• **Work to complete**
Write out every line exactly, from the start of the records below to the line with "subtotal: 4613.00 -> 5004.00", and stop there. Don't write out the pictures.

Entries supplied START

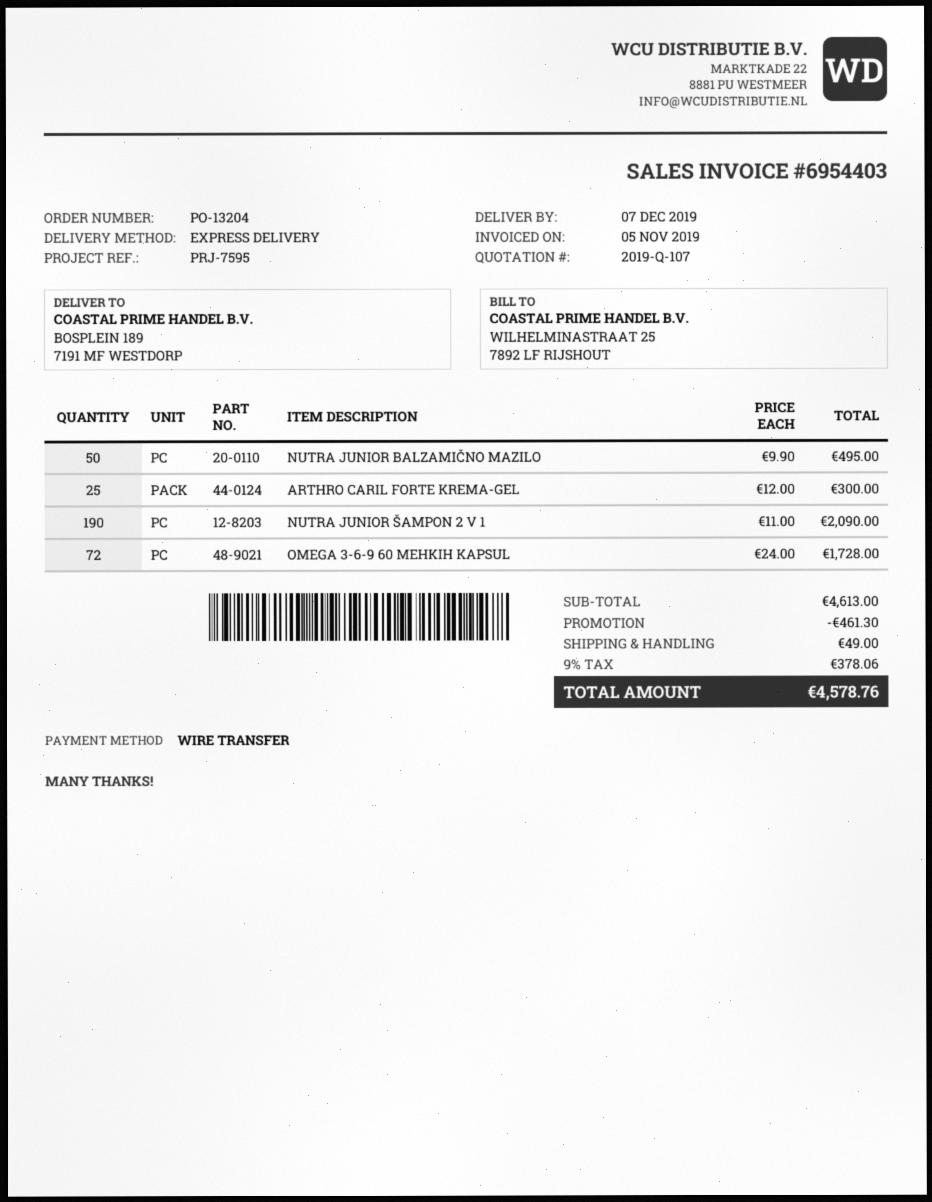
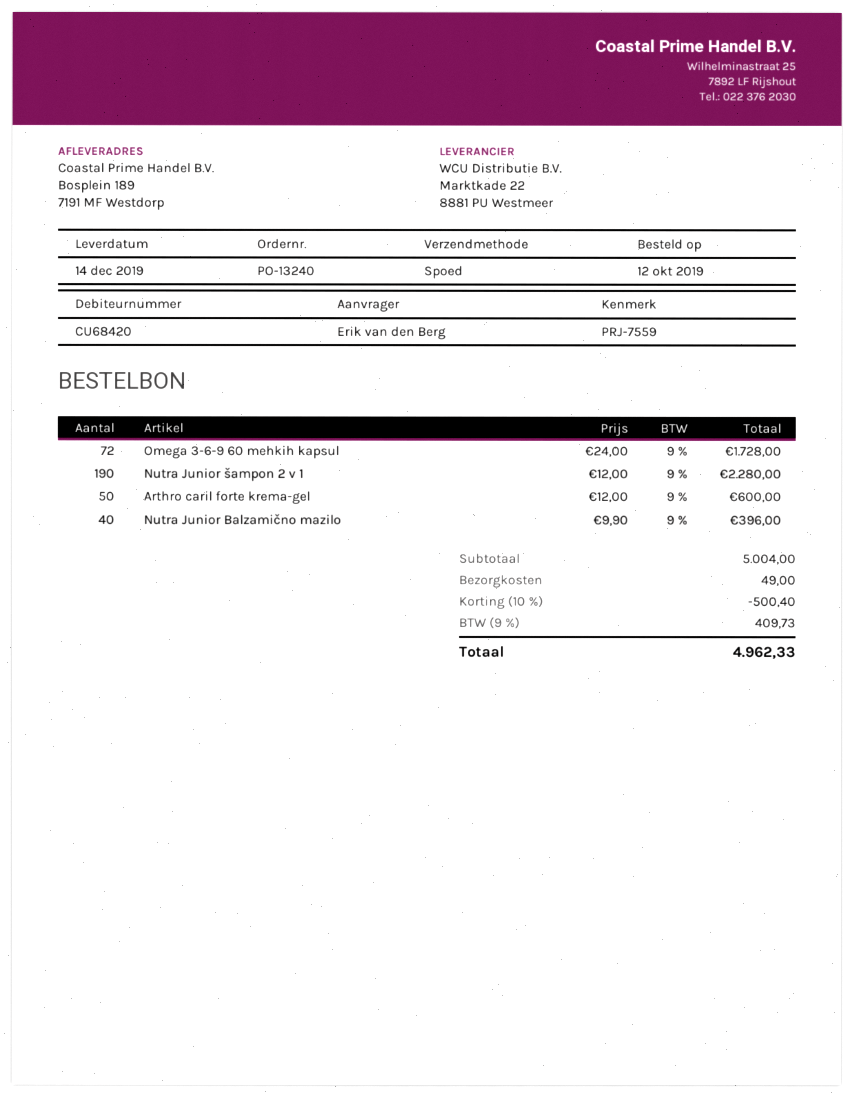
order number: PO-13204 -> PO-13240
delivery date: 2019-12-07 -> 2019-12-14
reference: PRJ-7595 -> PRJ-7559
NUTRA JUNIOR BALZAMIČNO MAZILO: 50 x 9.90 = 495.00 -> 40 x 9.90 = 396.00
ARTHRO CARIL FORTE KREMA-GEL: 25 x 12.00 = 300.00 -> 50 x 12.00 = 600.00
NUTRA JUNIOR ŠAMPON 2 V 1: 190 x 11.00 = 2090.00 -> 190 x 12.00 = 2280.00
subtotal: 4613.00 -> 5004.00
discount: 461.30 -> 500.40
tax: 9% = 378.06 -> 9% = 409.73
total: 4578.76 -> 4962.33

Entries supplied END

• **Task response**
order number: PO-13204 -> PO-13240
delivery date: 2019-12-07 -> 2019-12-14
reference: PRJ-7595 -> PRJ-7559
NUTRA JUNIOR BALZAMIČNO MAZILO: 50 x 9.90 = 495.00 -> 40 x 9.90 = 396.00
ARTHRO CARIL FORTE KREMA-GEL: 25 x 12.00 = 300.00 -> 50 x 12.00 = 600.00
NUTRA JUNIOR ŠAMPON 2 V 1: 190 x 11.00 = 2090.00 -> 190 x 12.00 = 2280.00
subtotal: 4613.00 -> 5004.00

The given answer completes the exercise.